Mientras lo observaba cerrar los ojos nuevamente, noté que estaba agotado. Me quedé a su lado, en silencio, esperando que los volviera a abrir, que me hablara de nuevo… pero no lo hizo. Y, aunque el doctor me había dicho que estaba fuera de peligro, mi corazón seguía intranquilo. Le habían administrado una fuerte dosis intravenosa para combatir la infección, pero igual me dolía verlo así, tan pequeño y tan vulnerable.

Más que nunca, sé que tengo que estar cerca de mis hijos. No basta con tener un niñero. Soy su madre, su refugio, su casa. Tendré que reorganizar mis horarios. En el hotel, en la empresa, incluso en el restaurante… Ese último es el que menos me debe preocupar por ahora. Sé que está en buenas manos con Morgan. Y Beth ha demostrado ser excelente en la empresa. En cuanto a los viñedos y la granja, también puedo delegar, porque confío en las personas que están ahí.

Pero mis hijos… ellos no se delegan. No se reemplazan. No se apartan.

Los amo con cada fibra de mi ser. No pienso volver a estar lejos de ellos. Si tengo que ir a la empresa, haré que Kenneth los lleve conmigo. Y estaré pendiente. Siempre.

Porque ahora lo sé: mi lugar está con ellos.

***

Gracias a Dios ya habían pasado las 24 horas críticas. El médico, al ver la mejoría notable de mi hijo, decidió darle el alta. No dudé ni un segundo en llevármelo a casa, era lo mejor para él. En el hospital se estaba sofocando. Verlo tan débil, tan apagado, me destrozaba el alma y era mas que todo porque el extraña sus hermanos y como dijo también su camita. Por lo que enseguida me hicieron los papeles de alta y ya lista sali con el rumbo a la residencia.

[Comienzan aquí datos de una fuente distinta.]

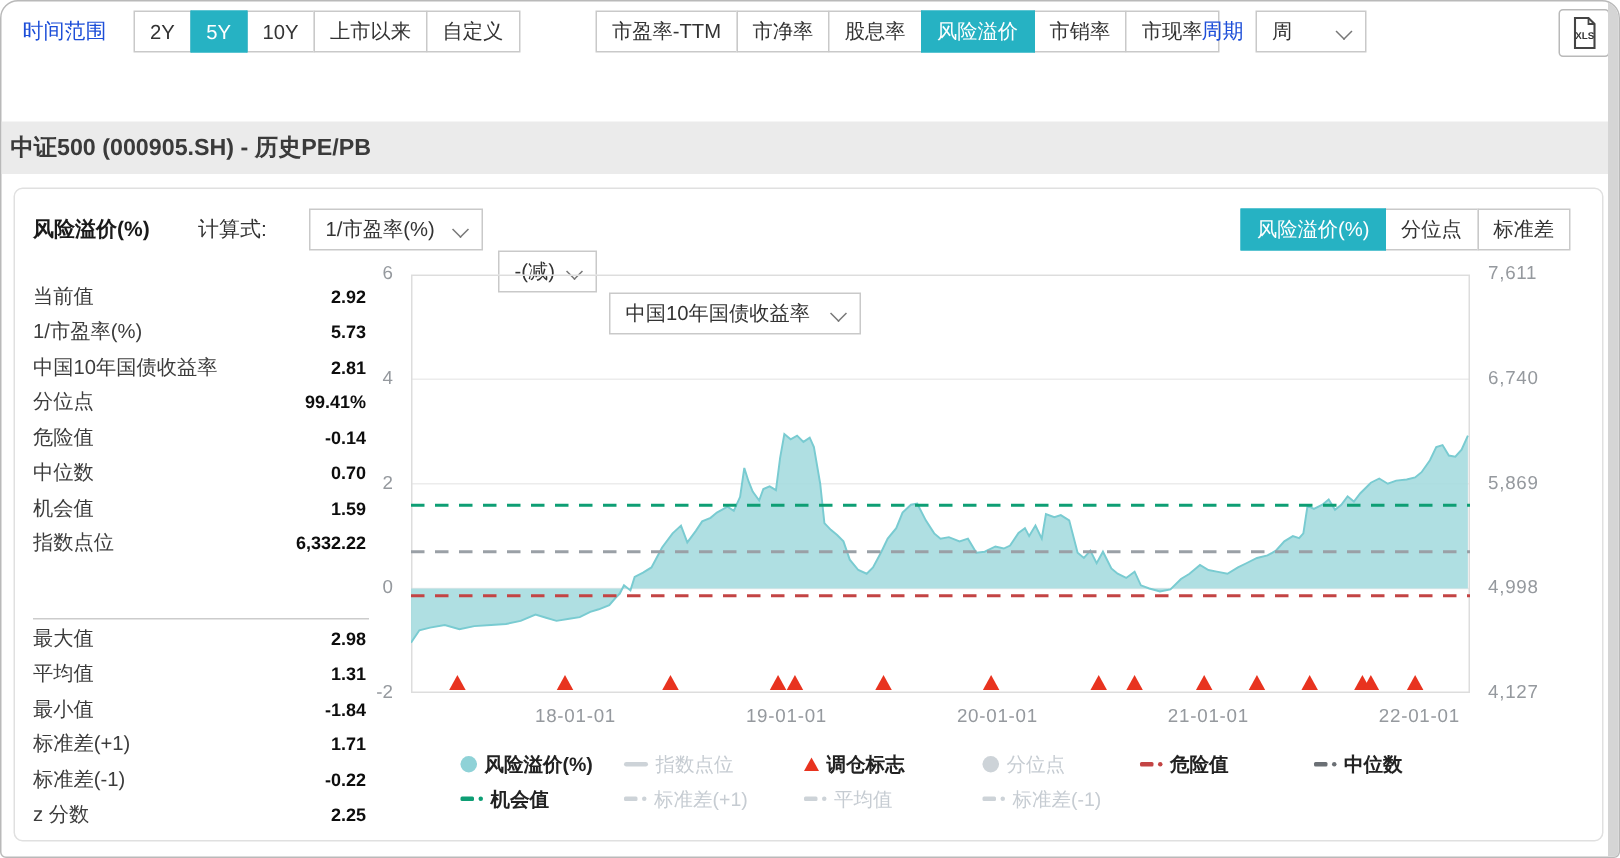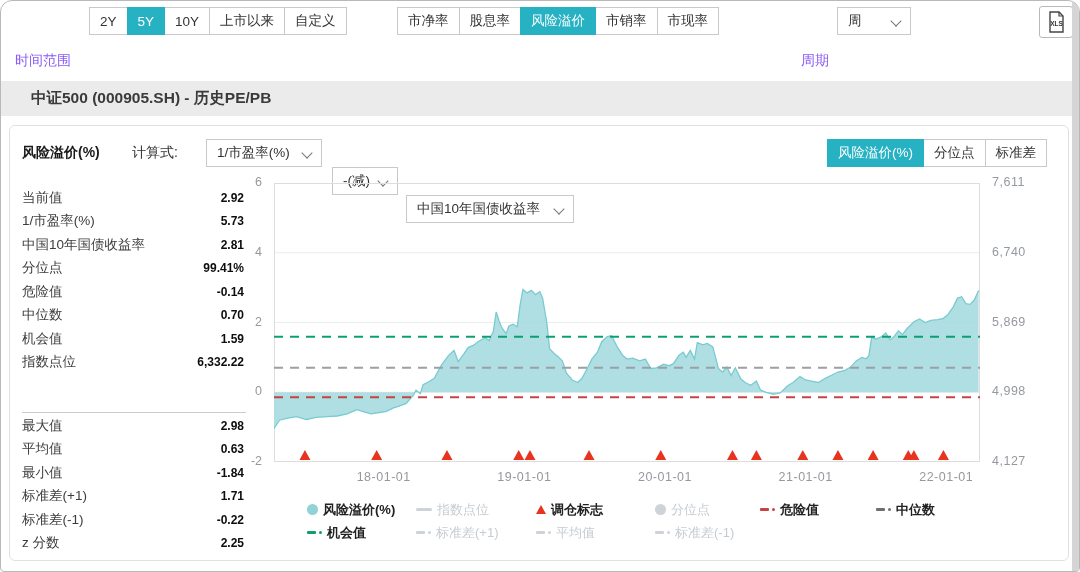"时间范围" .tb-label { color: #8b5cf6 -> #1d4ed8; margin-top: 40px -> none }
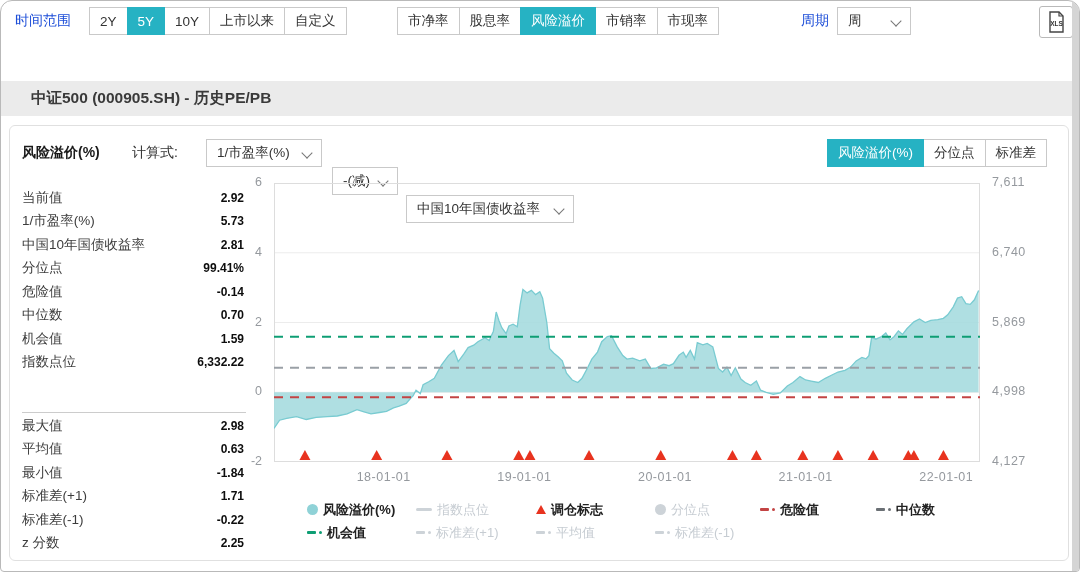"市盈率-TTM" div.btn { html: none -> <div>市盈率-TTM</div> }
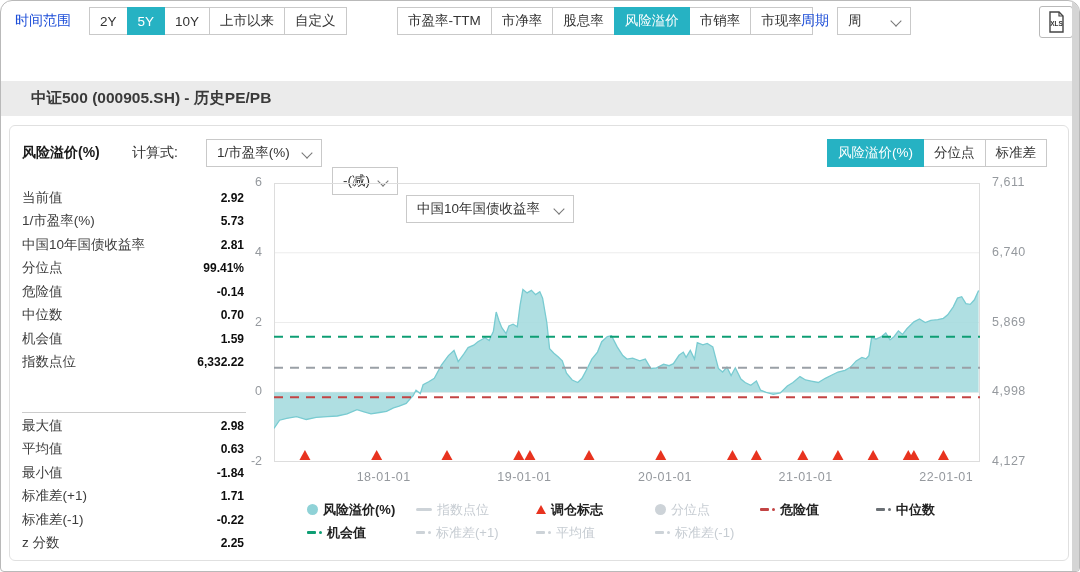"中证500 (000905.SH) - 历史PE/PB" #titlebar span { margin-left: 30px -> 6px }
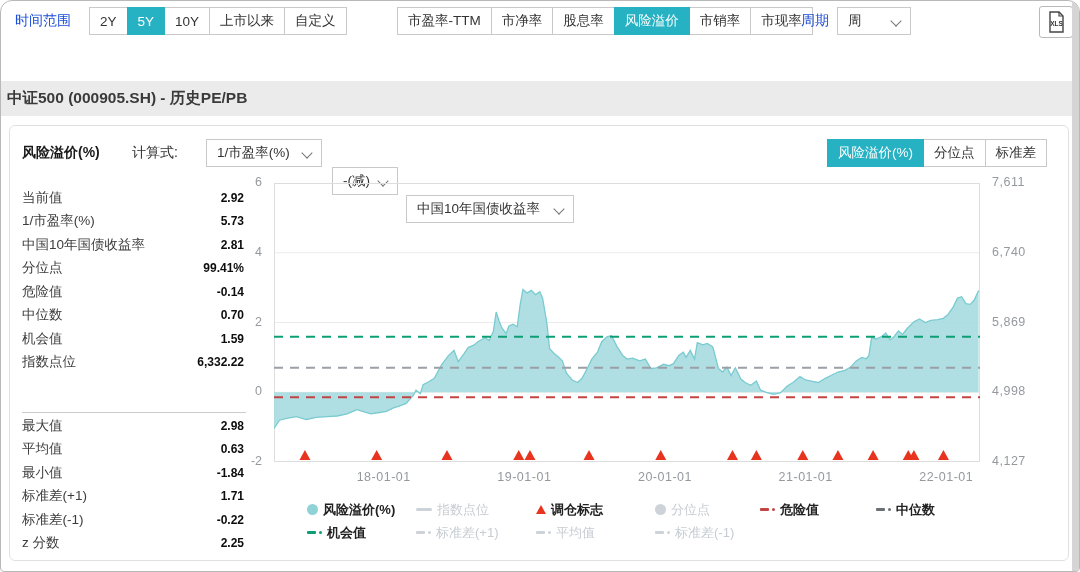"0.63" span.sv { text: 0.63 -> 1.31 }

Apenas llegamos, sus hermanitos corrieron a recibirlo, felices, con los brazos abiertos, deseando abrazarlo. Pero no pudieron. Él, aún con su manito canalizada y tan delicado, levantó la mano con la palma extendida en señal de “stop”. No pude evitar reírme en silencio. Su gesto fue tan serio, tan maduro, como si estuviera protegiéndose con su autoridad de niño valiente.

—Me alegra que ya lo hayan sacado —escuché decir a Kenneth.

—Gracias por estar aquí con los pequeños —le respondí—. Y… perdón si por mi culpa no pudiste disfrutar tu fin de semana.

—Tranquila —respondió encogiéndose de hombros—. Fui a ver a mi padre, le llevé lo que le tenía que dar… y bueno, también…

—También fuiste a ver a tu novia —interrumpió uno de mis hijos con picardía. Lo miré, arqueando una ceja.

—¿Tienes novia? —le pregunté a Kenneth con una mezcla de curiosidad y ligera molestia que me sorprendió a mí misma.

—Bueno… se podría decir que sí —respondió él algo nervioso, mientras sacaba su celular y mostraba una foto.